(Task material Opens)

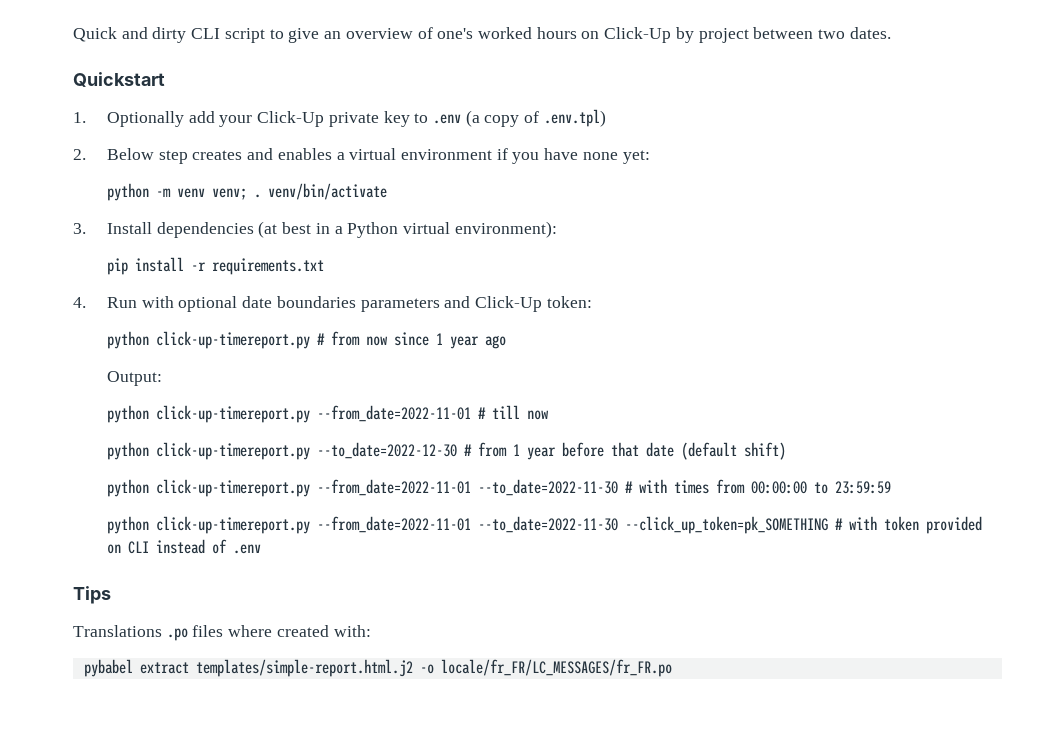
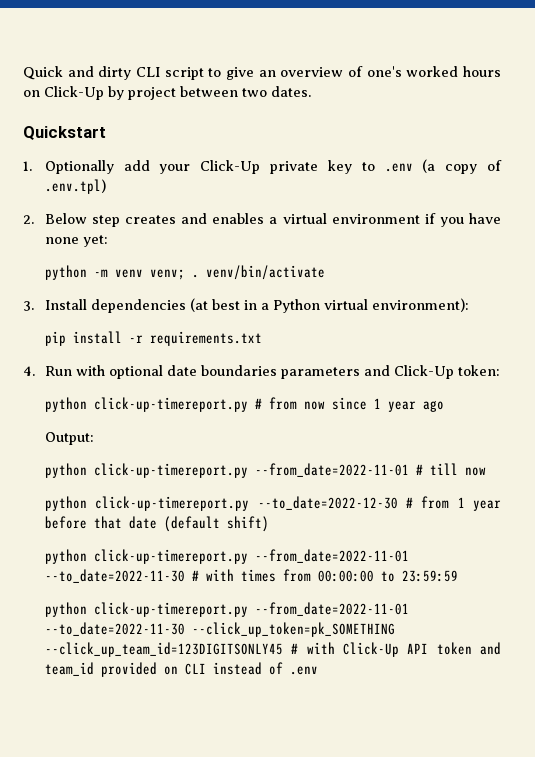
- python click-up-timereport.py --from_date=2022-11-01 --to_date=2022-11-30 --click_up_token=pk_SOMETHING # with token provided on CLI instead of .env
+ python click-up-timereport.py --from_date=2022-11-01 --to_date=2022-11-30 --click_up_token=pk_SOMETHING --click_up_team_id=123DIGITSONLY45 # with Click-Up API token and team_id provided on CLI instead of .env
- Tips
- Translations .po files where created with:
- pybabel extract templates/simple-report.html.j2 -o locale/fr_FR/LC_MESSAGES/fr_FR.po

(Task material Closes)

_Work request_: Wherever the word "click" turns up in the records above, copy the line that holds it.

_Response_:
- python click-up-timereport.py --from_date=2022-11-01 --to_date=2022-11-30 --click_up_token=pk_SOMETHING # with token provided on CLI instead of .env
+ python click-up-timereport.py --from_date=2022-11-01 --to_date=2022-11-30 --click_up_token=pk_SOMETHING --click_up_team_id=123DIGITSONLY45 # with Click-Up API token and team_id provided on CLI instead of .env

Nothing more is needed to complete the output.